Uzine squinted behind his auto-tinted safety glasses. The plasmoid cutter burned roughly 6,000 times brighter than the antique welding torches his distant forbears had used. Usually, the auto-tint exactly counterbalanced the brightness of the torch, but today Uzine was cutting a sheet of Pyramide. Pyramide was difficult to cut because it was chromatically aberrant. Uzine always hated hearing those words. Being chromatically aberrant could mean anything from beautiful rainbows forming as one cut to experiencing something rivaling an exploding supernova. The auto-tint typically adjusted in response to the photons striking it from the material being cut, and so the change was instantaneous. Occasionally though, a substance that was chromatically aberrant would emit light before any actual cutting had ensued. The safety glasses were designed to black entirely out in such instances and instead render a wire-frame representation of the material and the plasmoid cutter. This allowed the cutter to continue his job. Unfortunately, most aspiring plasmoid cutters would instantaneously vomit when this shift happened. No one was sure why the shift resulted in vomiting. Some theories suggested that the eye and the inner ear in many people simply could not handle the new visual data quickly enough, and in the ensuing confusion the brain became overloaded and resulted in vomiting. Others thought that it might have something to do with the chromatically aberrant substance itself--that perhaps behind the laws of light even if one could not see what was happening was not sufficient to escape the effects of it. Just as someone had certain allergies, perhaps most people had certain photo sensitivities.
Uzine was not like most people. He knew the job he would hold when he was young because he was part of a genetic lineage that was engineered for just the position. Scientists had isolated people who did not vomit when exposed to the shift and began genetically reproducing them or programming them. These people were not clones in the sense that they were identical, but neither were they individuals like those who were free from cloning interference. People had taken to calling these creations "chimeras".
The invention of the chimeras sparked protest initially from Human Rights groups. It was hotly debated whether scientists should be playing God. Furthermore, it was anathema to the members of the organization that a human being should be reduced to function in society alone. The most vocal branch was called Humeth, short for Human Ethics. Humeth had waged a valiant campaign in the beginning. Protests were staged in public. A famous campaign involved a flash mob of some members invading a Palcan plant. Palcan plants developed mass transit and were mostly automated. The model most often manufactured here was called the Palcan Mark V which was a monorail hypersonic. Hypersonic travel no longer pertained to the speed of sound, as one might think. Rather, it instead referred to a form of acoustic locomotion. Just as one could pinpoint the resonant frequency of a drinking glass and cause it to shatter, it was found that if one identified the proper resonant frequency between a rail and the bottom of a Palcan Mark V, the two would exactly cancel each other out. The surprising find, though, was that when they canceled out, in that perfectly balanced 0-decibel space, motion instantaneously occurred. It was almost as though nature could not be fooled. She knew that there were two sound waves that should be transferring energy somewhere at the resonant frequency. Since that energy was being perfectly balanced, there was a net build-up of leftover energy that had to do something. The stalemated kinetic energy instead propelled the Palcan Mark V forward. The initial find was on a much smaller scale than the Palcan though. The researchers involved had used something like a paper clip bent straight to stand in for a rail, and another paperclip-like thing above it in what would become the Palcan Mark V.
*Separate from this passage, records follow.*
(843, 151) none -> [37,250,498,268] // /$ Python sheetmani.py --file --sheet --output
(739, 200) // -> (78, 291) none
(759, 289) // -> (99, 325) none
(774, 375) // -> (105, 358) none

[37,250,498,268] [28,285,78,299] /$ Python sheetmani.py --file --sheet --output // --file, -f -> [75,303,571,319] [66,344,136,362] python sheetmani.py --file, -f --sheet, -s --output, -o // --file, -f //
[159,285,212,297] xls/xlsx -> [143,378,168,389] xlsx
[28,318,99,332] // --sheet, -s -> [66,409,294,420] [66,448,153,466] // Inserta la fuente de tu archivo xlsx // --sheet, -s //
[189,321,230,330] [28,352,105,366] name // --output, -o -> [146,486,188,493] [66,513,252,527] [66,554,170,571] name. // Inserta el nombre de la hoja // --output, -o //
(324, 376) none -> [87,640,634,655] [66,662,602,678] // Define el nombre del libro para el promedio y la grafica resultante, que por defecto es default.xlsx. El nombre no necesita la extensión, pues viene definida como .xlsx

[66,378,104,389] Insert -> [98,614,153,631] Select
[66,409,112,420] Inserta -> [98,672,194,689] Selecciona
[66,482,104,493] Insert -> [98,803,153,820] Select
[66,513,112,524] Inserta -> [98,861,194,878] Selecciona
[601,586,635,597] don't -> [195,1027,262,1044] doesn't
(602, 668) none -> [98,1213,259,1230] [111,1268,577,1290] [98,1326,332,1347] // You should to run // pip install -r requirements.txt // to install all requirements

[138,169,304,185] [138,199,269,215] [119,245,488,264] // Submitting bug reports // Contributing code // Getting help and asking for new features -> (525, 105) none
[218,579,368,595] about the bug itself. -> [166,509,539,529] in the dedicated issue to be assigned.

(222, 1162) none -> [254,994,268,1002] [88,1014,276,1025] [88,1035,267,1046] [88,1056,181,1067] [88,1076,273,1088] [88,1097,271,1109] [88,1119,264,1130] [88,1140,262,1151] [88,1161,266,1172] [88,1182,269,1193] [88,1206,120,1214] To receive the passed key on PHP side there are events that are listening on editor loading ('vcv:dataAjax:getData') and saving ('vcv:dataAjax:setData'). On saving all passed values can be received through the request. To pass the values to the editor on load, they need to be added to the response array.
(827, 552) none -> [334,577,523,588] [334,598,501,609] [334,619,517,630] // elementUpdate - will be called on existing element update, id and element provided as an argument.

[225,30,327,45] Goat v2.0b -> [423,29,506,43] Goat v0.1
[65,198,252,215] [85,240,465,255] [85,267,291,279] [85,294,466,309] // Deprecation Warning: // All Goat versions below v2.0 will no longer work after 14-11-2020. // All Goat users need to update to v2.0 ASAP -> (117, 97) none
The Humeth protestors, though, were not concerned about the history of the Palcan as that was something every school child learned. Instead, they were there to stand next to the Paldroids. The manufacture of the Palcan Mark V''s had been completely automated when it was discovered that human beings were entirely superfluous to the redundant work required. Droids did not form unions, did not ask for health insurance, and never called in sick. They required maintenance in the form of parts, but the parts were pennies on the dollar compared to human beings and the compensation they required. The Humeth protestors held up digital signs pointing to the droids with the slogan “This is a robot”. Presumably, they had used their integrated imaging devices to take the shots.
When they had finished taking their pictures at the Palcan plant, they had invaded the very factory Uzine was in and had changed their digital signs to read, “But this is a human being" as they stood next to a chimera of choice. The two images were split next to each other in a side-by-side format to invite comparison in case their message was not obvious enough. This image was extruded into dimensional space where everyone could see them on the holonosphere. They were placed near locations suspected of employing chimeras--especially if they had been reported concerning a rights violation.
Nearly every business that employed chimeras had one of these images next to it in those days. Holonosphere users would leave a litany of messages accessible to any who desired to access them. They would do this in the form of sticky call-outs. Since the holonosophere and physical reality had merged, there was no discernible “concrete reality”. This claim had been bolstered significantly by the initial discoveries of Protean science. The Anvil had proven that physical things were only one manifestation of many possible things. Since this was so, it became evident that physical reality was itself a hologram, and so the difference between the holonosphere and physical reality became moot. All reality was a hologram--it did not matter so much whether it was man-made or universe-made. Reality was far too fluid to try to impose rigid order upon. The only thing that mattered were the paradigms it assumed. The Shapers were responsible for that task. On the up-side for interface engineers of the holonosphere, when it was realized to what extent reality proper was a hologram, users no longer needed any interface to the holonosphere. They could see it just as they could see what had hitherto been known as an exclusive reality. One still required interfaces to make three-dimensional images, but they no longer required any apparatus to see the holonosphere itself.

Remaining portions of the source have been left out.